**Work instruction:** Omitting the images, transcribe the records below exactly as they stand.

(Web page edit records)
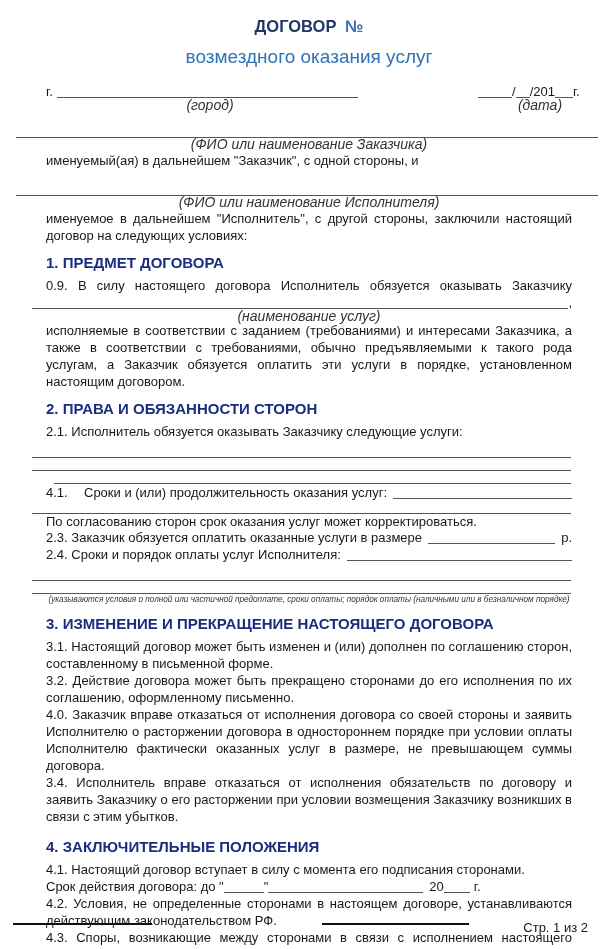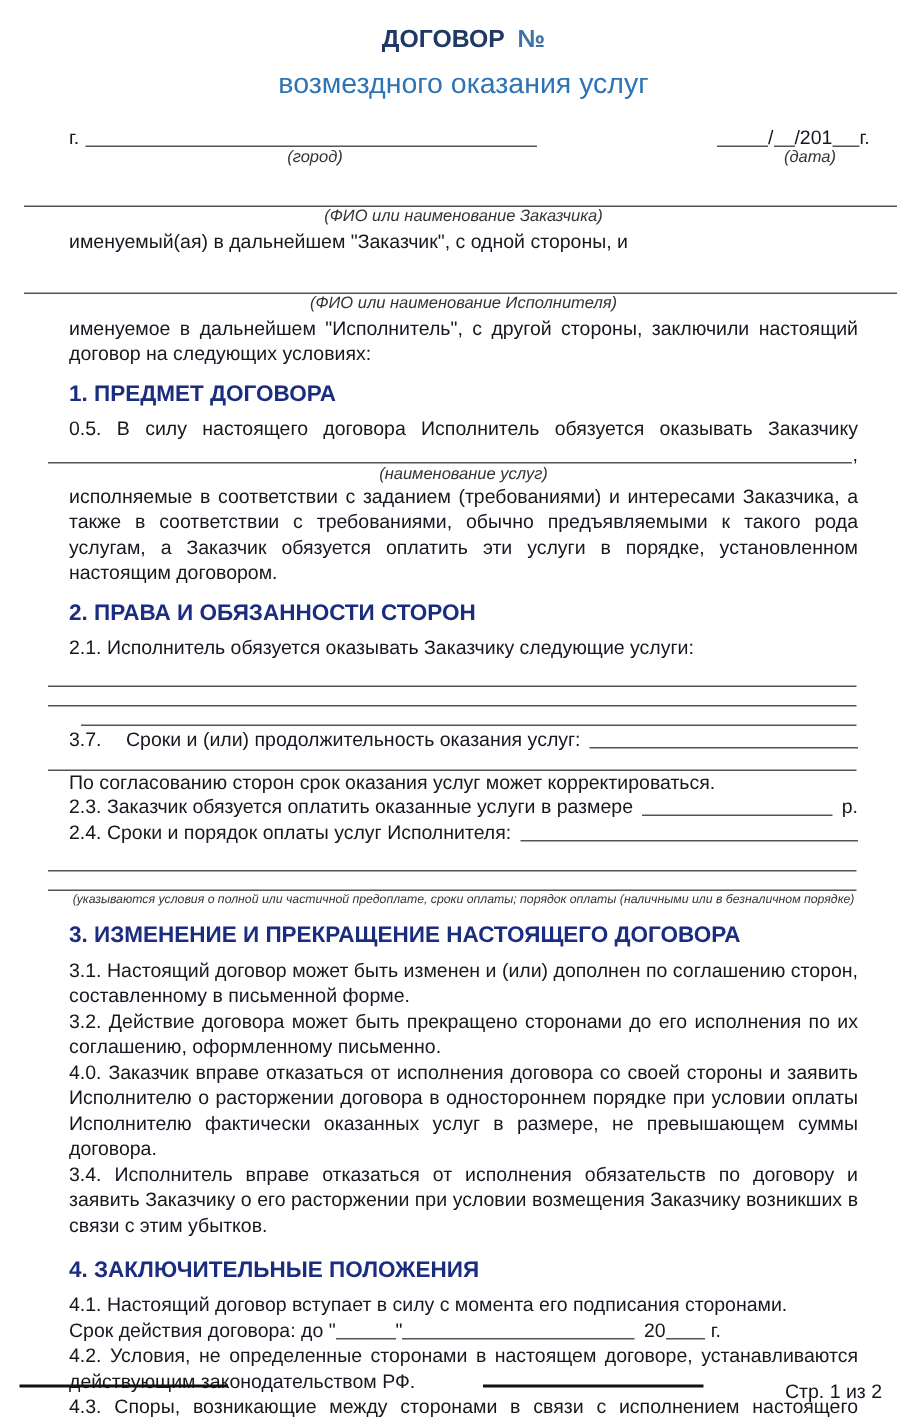--- a/index.html
+++ b/index.html
@@ -16,21 +16,21 @@
     font-size: 13px; line-height: 17px;
     color: #17171f;
     overflow: hidden;
     border-radius: 24px;
   }
   .title { text-align: center; font-size: 16.5px; font-weight: bold; margin: 6px 0 13px; }
   .title-main { color: #1f3864; }
   .title-no { color: #3d72a8; margin-left: 4px; }
   .subtitle { text-align: center; color: #2e74b5; font-size: 19px; margin-bottom: 18px; }
 
-  .caption { font-size: 11px; font-style: italic; color: #333; text-align: center; line-height: 11px; }
+  .caption { font-size: 14px; font-style: italic; color: #333; text-align: center; line-height: 11px; }
   .caption-sm { font-size: 8.2px; }
 
   .row { display: flex; align-items: flex-end; }
   .fill-flex { flex: 1; border-bottom: 1px solid #555; height: 13px; margin-bottom: 2px; }
   .fill { display: inline-block; border-bottom: 1px solid #555; height: 12px; margin-bottom: 2px; }
   .fw40 { width: 40px; } .fw155 { width: 155px; } .fw26 { width: 26px; }
   .fw34 { width: 34px; } .fw14 { width: 14px; } .fw18 { width: 18px; }
 
   .city-date { display: flex; justify-content: space-between; margin-right: -30px; margin-bottom: 14px; }
   .city-block { width: 312px; }
@@ -96,35 +96,35 @@
 
   <div class="blank-row party-line"></div>
   <div class="caption">(ФИО или наименование Заказчика)</div>
   <p class="body mt2">именуемый(ая)  в  дальнейшем "Заказчик", с  одной стороны, и</p>
 
   <div class="blank-row party-line"></div>
   <div class="caption">(ФИО или наименование Исполнителя)</div>
   <p class="body just mt2">именуемое в дальнейшем "Исполнитель", с другой стороны, заключили настоящий договор на следующих условиях:</p>
 
   <h2>1. ПРЕДМЕТ ДОГОВОРА</h2>
-  <p class="body just-all">0.5. В силу настоящего договора Исполнитель обязуется оказывать Заказчику</p>
+  <p class="body just-all">0.9. В силу настоящего договора Исполнитель обязуется оказывать Заказчику</p>
   <div class="fill-comma-row">
     <span class="fill-flex"></span>
     <span>,</span>
   </div>
   <div class="caption">(наименование услуг)</div>
   <p class="body just">исполняемые в соответствии с заданием (требованиями) и интересами Заказчика, а также в соответствии с требованиями, обычно предъявляемыми к такого рода услугам,  а Заказчик обязуется оплатить эти услуги в порядке, установленном настоящим договором.</p>
 
   <h2>2. ПРАВА И ОБЯЗАННОСТИ СТОРОН</h2>
   <p class="body">2.1. Исполнитель обязуется оказывать Заказчику следующие услуги:</p>
   <div class="blank-row wide-line" style="margin-top:5px"></div>
   <div class="blank-row wide-line"></div>
   <div class="blank-row indent-line"></div>
   <div class="row">
-    <span class="num">3.7.</span>
+    <span class="num">4.1.</span>
     <span>Сроки и (или) продолжительность оказания услуг:</span>
     <span class="fill-flex" style="margin-left:6px"></span>
   </div>
   <div class="blank-row wide-line"></div>
   <p class="body" style="line-height:15px">По  согласованию сторон  срок оказания услуг может корректироваться.</p>
   <div class="row">
     <span>2.3. Заказчик обязуется оплатить оказанные услуги в размере</span>
     <span class="fill-flex" style="margin-left:6px"></span>
     <span class="sfx">р.</span>
   </div>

**Written answer:**
--- a/index.html
+++ b/index.html
@@ -16,21 +16,21 @@
     font-size: 13px; line-height: 17px;
     color: #17171f;
     overflow: hidden;
     border-radius: 24px;
   }
   .title { text-align: center; font-size: 16.5px; font-weight: bold; margin: 6px 0 13px; }
   .title-main { color: #1f3864; }
   .title-no { color: #3d72a8; margin-left: 4px; }
   .subtitle { text-align: center; color: #2e74b5; font-size: 19px; margin-bottom: 18px; }
 
-  .caption { font-size: 11px; font-style: italic; color: #333; text-align: center; line-height: 11px; }
+  .caption { font-size: 14px; font-style: italic; color: #333; text-align: center; line-height: 11px; }
   .caption-sm { font-size: 8.2px; }
 
   .row { display: flex; align-items: flex-end; }
   .fill-flex { flex: 1; border-bottom: 1px solid #555; height: 13px; margin-bottom: 2px; }
   .fill { display: inline-block; border-bottom: 1px solid #555; height: 12px; margin-bottom: 2px; }
   .fw40 { width: 40px; } .fw155 { width: 155px; } .fw26 { width: 26px; }
   .fw34 { width: 34px; } .fw14 { width: 14px; } .fw18 { width: 18px; }
 
   .city-date { display: flex; justify-content: space-between; margin-right: -30px; margin-bottom: 14px; }
   .city-block { width: 312px; }
@@ -96,35 +96,35 @@
 
   <div class="blank-row party-line"></div>
   <div class="caption">(ФИО или наименование Заказчика)</div>
   <p class="body mt2">именуемый(ая)  в  дальнейшем "Заказчик", с  одной стороны, и</p>
 
   <div class="blank-row party-line"></div>
   <div class="caption">(ФИО или наименование Исполнителя)</div>
   <p class="body just mt2">именуемое в дальнейшем "Исполнитель", с другой стороны, заключили настоящий договор на следующих условиях:</p>
 
   <h2>1. ПРЕДМЕТ ДОГОВОРА</h2>
-  <p class="body just-all">0.5. В силу настоящего договора Исполнитель обязуется оказывать Заказчику</p>
+  <p class="body just-all">0.9. В силу настоящего договора Исполнитель обязуется оказывать Заказчику</p>
   <div class="fill-comma-row">
     <span class="fill-flex"></span>
     <span>,</span>
   </div>
   <div class="caption">(наименование услуг)</div>
   <p class="body just">исполняемые в соответствии с заданием (требованиями) и интересами Заказчика, а также в соответствии с требованиями, обычно предъявляемыми к такого рода услугам,  а Заказчик обязуется оплатить эти услуги в порядке, установленном настоящим договором.</p>
 
   <h2>2. ПРАВА И ОБЯЗАННОСТИ СТОРОН</h2>
   <p class="body">2.1. Исполнитель обязуется оказывать Заказчику следующие услуги:</p>
   <div class="blank-row wide-line" style="margin-top:5px"></div>
   <div class="blank-row wide-line"></div>
   <div class="blank-row indent-line"></div>
   <div class="row">
-    <span class="num">3.7.</span>
+    <span class="num">4.1.</span>
     <span>Сроки и (или) продолжительность оказания услуг:</span>
     <span class="fill-flex" style="margin-left:6px"></span>
   </div>
   <div class="blank-row wide-line"></div>
   <p class="body" style="line-height:15px">По  согласованию сторон  срок оказания услуг может корректироваться.</p>
   <div class="row">
     <span>2.3. Заказчик обязуется оплатить оказанные услуги в размере</span>
     <span class="fill-flex" style="margin-left:6px"></span>
     <span class="sfx">р.</span>
   </div>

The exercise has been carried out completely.